I haven't read the hindsight relabeling paper so there might be context i am missing but this sounds achievable just with the trajectory buffer and no extra functionality. Correct me if im wrong here:
We insert (in a batched format) trajectories from an agent's experience that are labeled with (s, a, s', r, g) (either at sample time or insertion time) we extract the goals achieved during the trajectory and populate the replay buffer with n copies of the trajectory, each with modified g values as if the agent "intended" to accomplish those goals The goal relabeling often requires the entire trajectory for context (e.g. you might need to look ahead to the future to know what to label the current state with).
the goal field would just be part of the pytree the buffer is initialised with. When inserting the data, you just do data manipulation before insertion. Make copies of the trajectory, alter the goals, and insert it as a batch then.
The goal relabeling often requires the entire trajectory for context (e.g. you might need to look ahead to the future to know what to label the current state with).
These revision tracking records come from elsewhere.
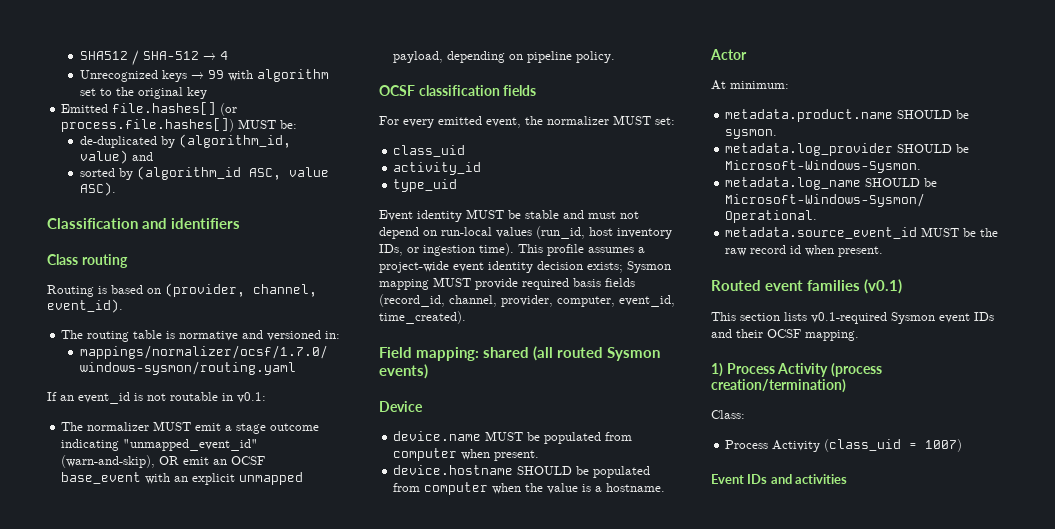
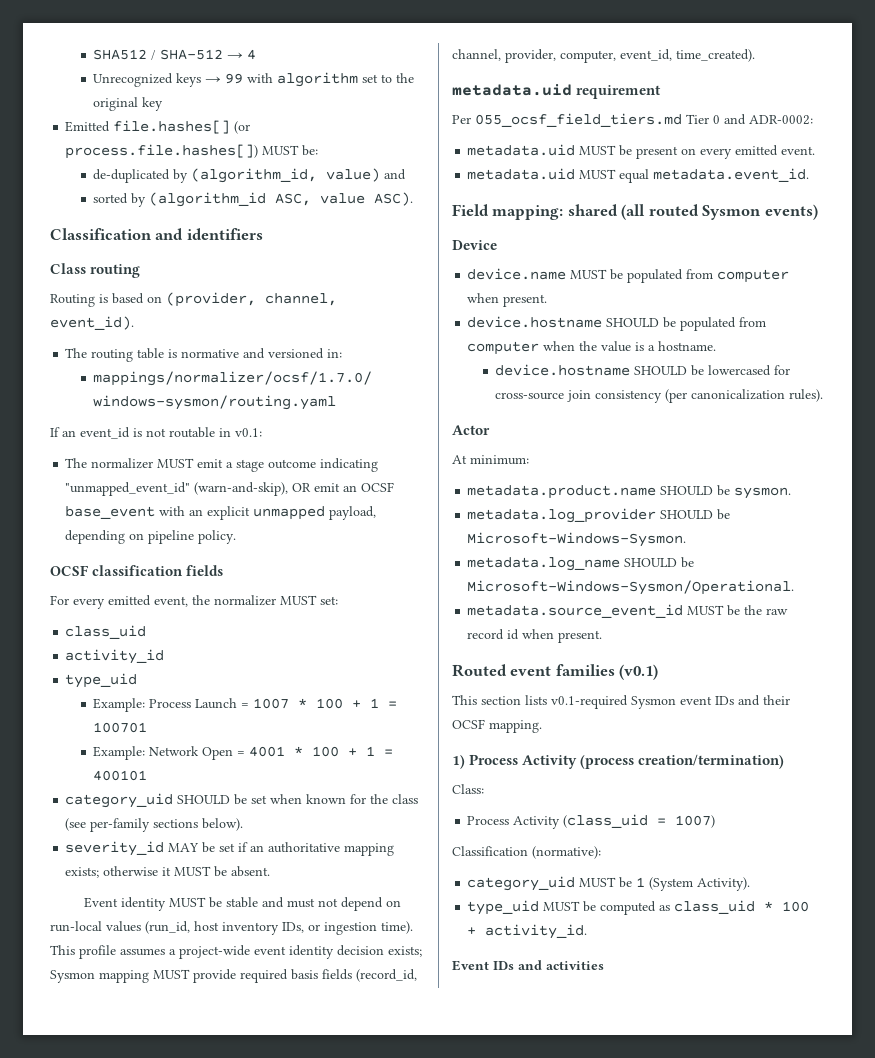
+ Example: Process Launch = 1007 * 100 + 1 = 100701
+ Example: Network Open = 4001 * 100 + 1 = 400101
+ category_uid SHOULD be set when known for the class (see per-family sections below).
+ severity_id MAY be set if an authoritative mapping exists; otherwise it MUST be absent.
+ metadata.uid requirement
+ Per 055_ocsf_field_tiers.md Tier 0 and ADR-0002:
+ metadata.uid MUST be present on every emitted event.
+ metadata.uid MUST equal metadata.event_id.
+ device.hostname SHOULD be lowercased for cross-source join consistency (per canonicalization rules).
+ Classification (normative):
+ category_uid MUST be 1 (System Activity).
+ type_uid MUST be computed as class_uid * 100 + activity_id.

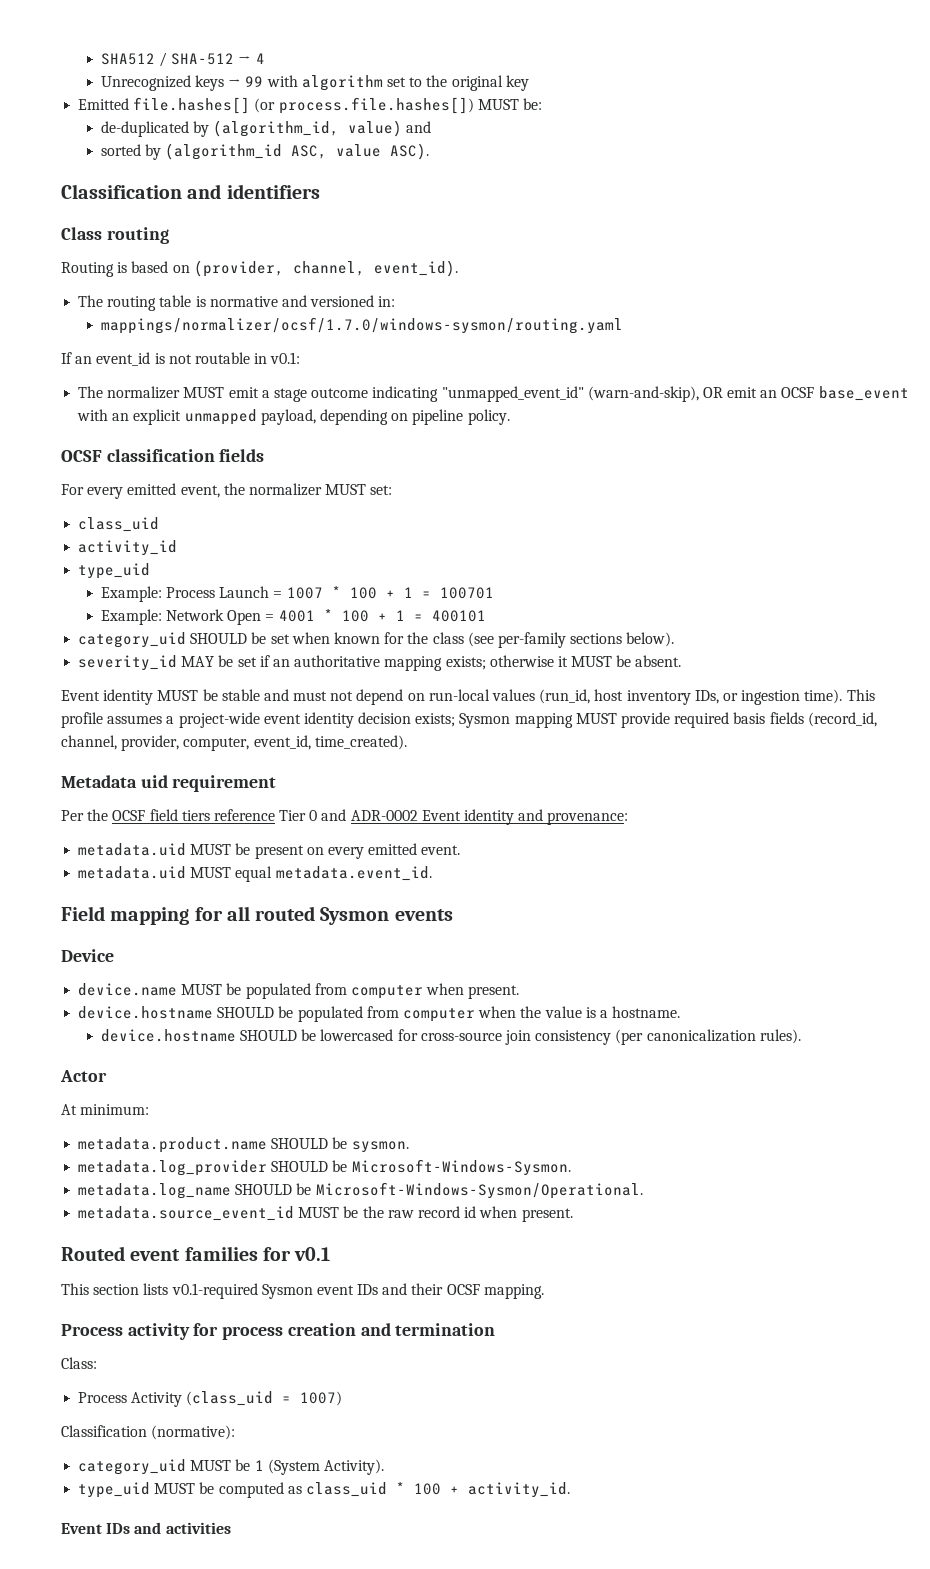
- metadata.uid requirement
+ Metadata uid requirement
- Per 055_ocsf_field_tiers.md Tier 0 and ADR-0002:
+ Per the OCSF field tiers reference Tier 0 and ADR-0002 Event identity and provenance:
- Field mapping: shared (all routed Sysmon events)
+ Field mapping for all routed Sysmon events
- Routed event families (v0.1)
+ Routed event families for v0.1
- 1) Process Activity (process creation/termination)
+ Process activity for process creation and termination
If doing the relabeling at insertion time then you have the entire trajectory. At sample time it becomes more difficult especially since right now we have no functionality to modify individual data items in the buffer once inserted.
@EdanToledo @SimonDuToit Thanks a lot for your comments here.
@EdanToledo, I am a bit confused by what you said about having the entire trajectory at insertion time. I was under the impression that you insert length $n$ trajectory segments, not full trajectories. Then:
(from notebook on trajectory buffer) > "The trajectory buffer receives batches of trajectories, saves them while maintaining their temporal ordering, which allows sampling to return trajectories also."
Which I took to mean: we stitch together the trajectory segments, keeping their order the same, so that you can sample the full trajectory. In other words, I'm asking whether you can sample a longer trajectory segment than you insert. If yes, then I don't see how you have access to the full (i.e. from start state to end state, a value larger than the insertion length), at insertion time. But you could probably get it at sample time, with a large enough sample length. Right?
My ultimate need is something like the following: You collect rollouts from the env for the full trajectory (or, due to jaxness, a fixed number of time steps that is larger than the full trajectory length, and pad with new env starts), add these to buffer w/ a variety of relabelings (maybe 10:1 or something) and can sample these. However, I'm using craftax which has a very large observation space, and so the full trajectory takes up too much GPU memory to process, so rolling out for a few (8) time steps, send to CPU replay buffer, then rolling out for 8 more, stitching together to recover the full trajectory, seems to be the best option.
Thanks a lot for any advice and for correcting me where needed!